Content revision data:
=== Begin Enclosure ===

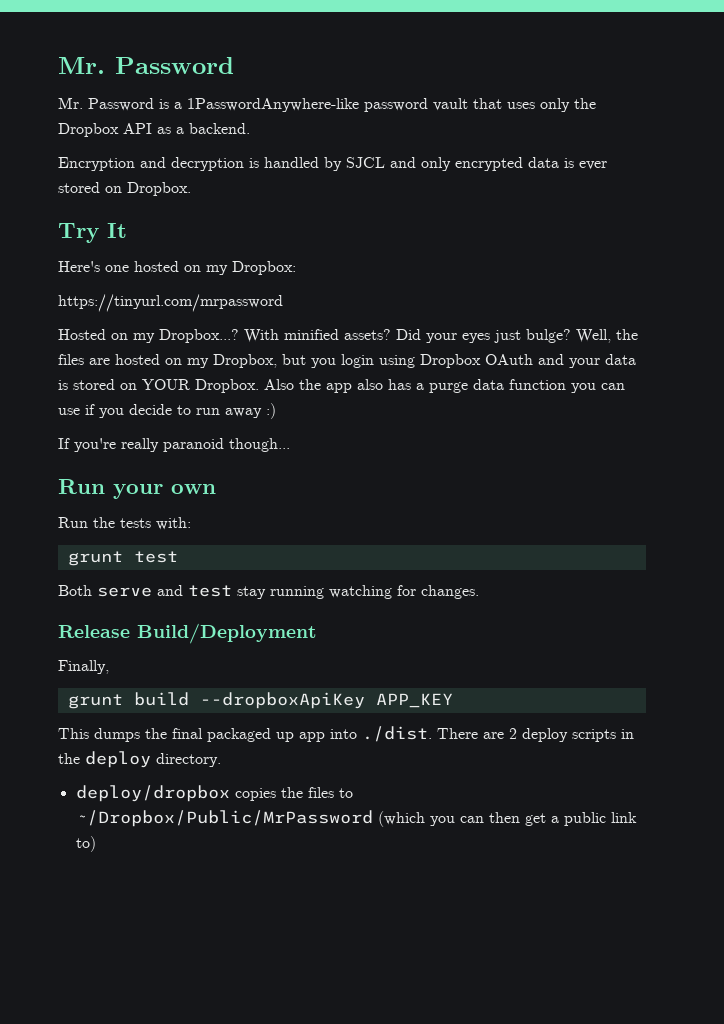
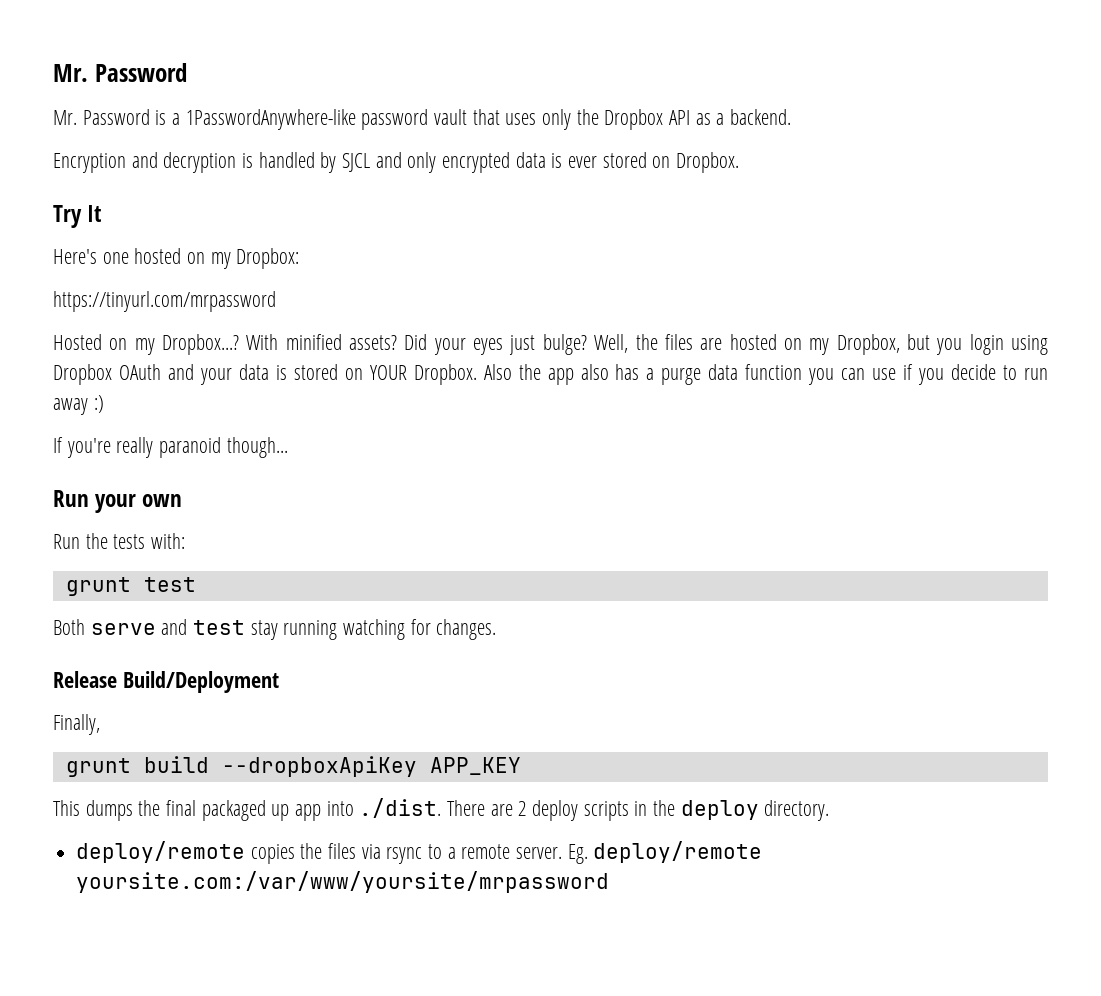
- deploy/dropbox copies the files to ~/Dropbox/Public/MrPassword (which you can then get a public link to)
+ deploy/remote copies the files via rsync to a remote server. Eg. deploy/remote yoursite.com:/var/www/yoursite/mrpassword

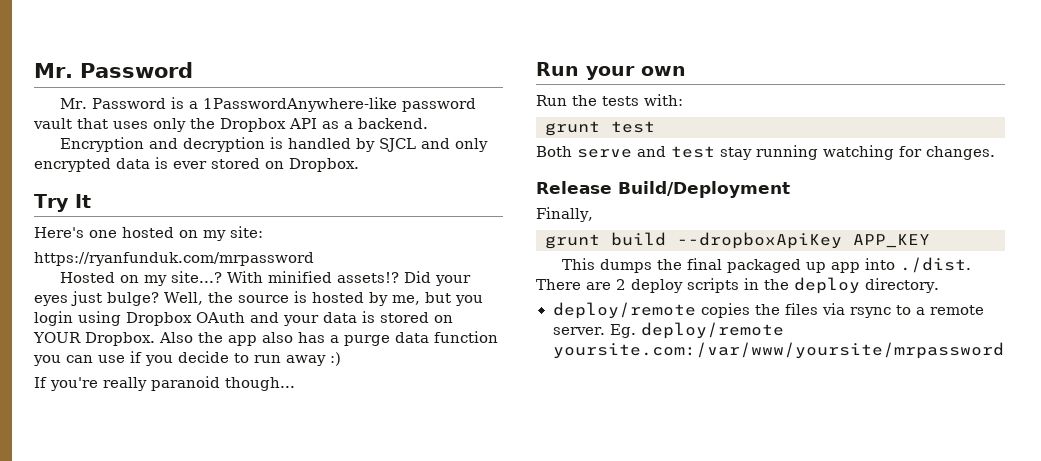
- Here's one hosted on my Dropbox:
- https://tinyurl.com/mrpassword
+ Here's one hosted on my site:
+ https://ryanfunduk.com/mrpassword
- Hosted on my Dropbox...?
+ Hosted on my site...?
- With minified assets?
+ With minified assets!?
- Well, the files are hosted on my Dropbox, but you login using Dropbox OAuth and your data is stored on YOUR Dropbox.
+ Well, the source is hosted by me, but you login using Dropbox OAuth and your data is stored on YOUR Dropbox.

=== End Enclosure ===

Copy out each line from the preceding entries that mentions the word "minified".

- With minified assets?
+ With minified assets!?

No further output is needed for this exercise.